Well... this was unbearably boring...
It's not that it's badly written. In fact, the prose is, at times, really good. It's dry but poetic, it can make you think and it can make you laugh. The problem is that this man has very little to say. This novel should have been 100 pages long at most, not nearly 400! It becomes repetitive and annoying. We get it: you're miserable, your parent are dead, everyone dies and when it happens nothing remains, nothing matters. You didn't know your parents, and yet you feel like you're just like them.
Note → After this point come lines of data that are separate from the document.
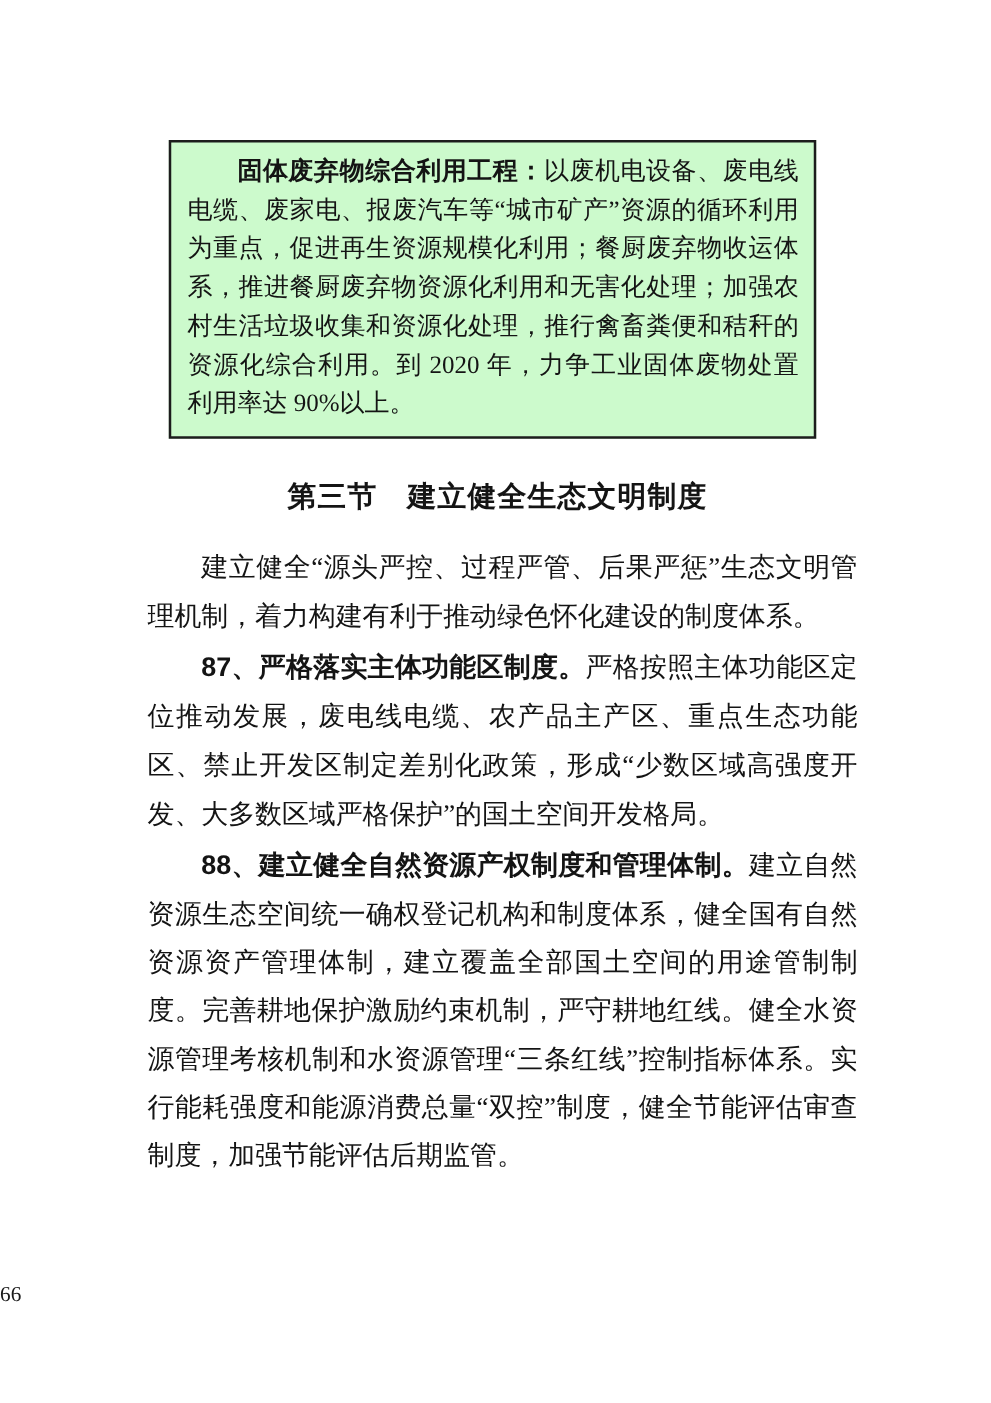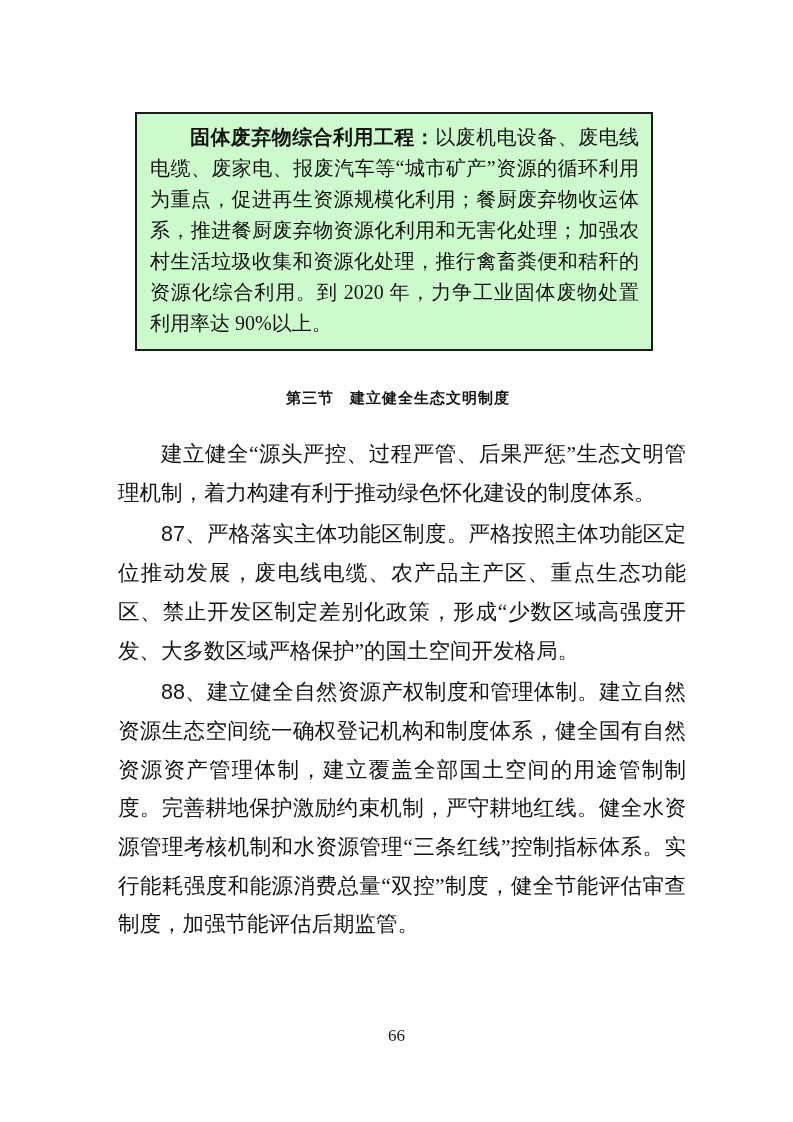"第三节 建立健全生态文明制度" .section-heading { font-size: 15px -> 23px }
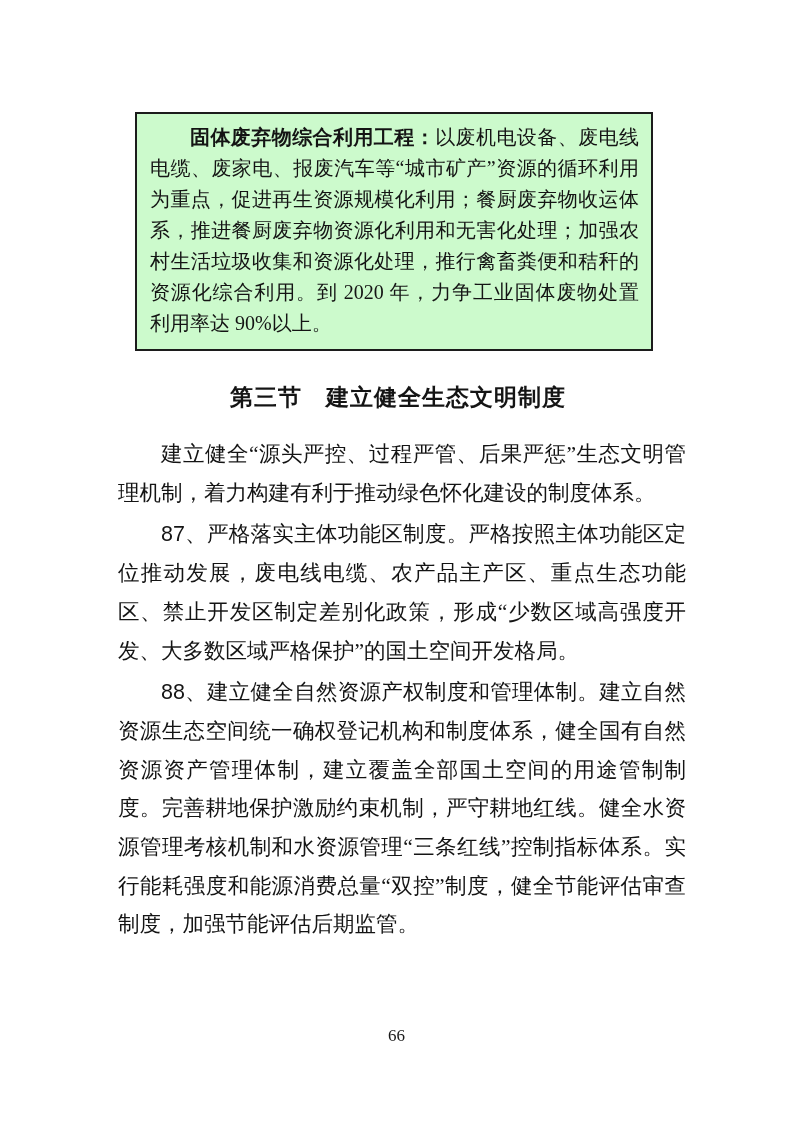"87、严格落实主体功能区制度。" .para-lead { font-weight: normal -> bold }
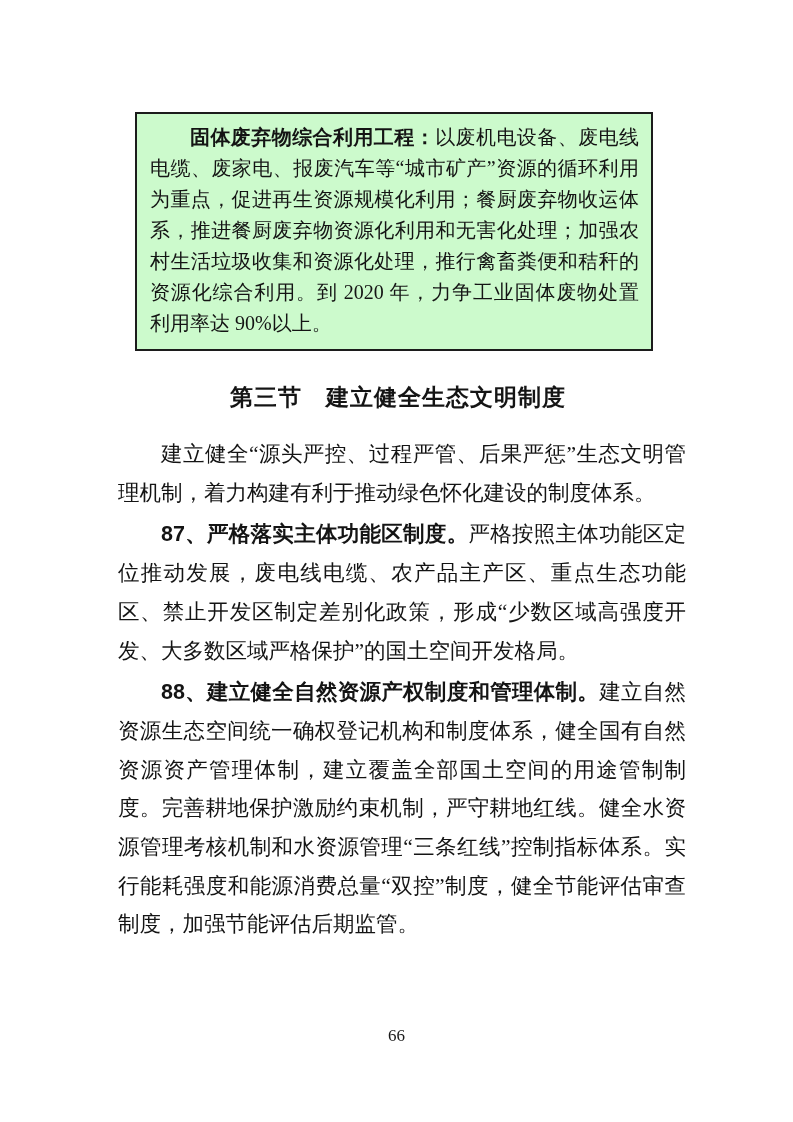"66" .page-number { text-align: center -> left }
The tone of it all is just the typical tone of the middle aged intellectual man that whines about his life, drinks too much, finds it impossible to remain faithful to his wife and has a somewhat misanthropic view of the world (but towards the end becomes a bit more hopeful). It's been done before and by far better writers. And it's incredibly frustrating to read about someone complaining about how poor they are when they seem to be thoroughly middle-class, and are even invited to lunch with the king and queen of Spain because they're such a fancy author. Furthermore, the narrator/protagonist/author's capacity for self reflection is non-existent. For instance, he concludes that all the problems he has with his sons as they grow up is just how all relationships between parents and children develop, it's destiny, a law of nature - it has nothing to do with his alcoholism or the fact that he cheated on their mother...
The poems at the end are just the same as the rest of the text, just with shorter lines.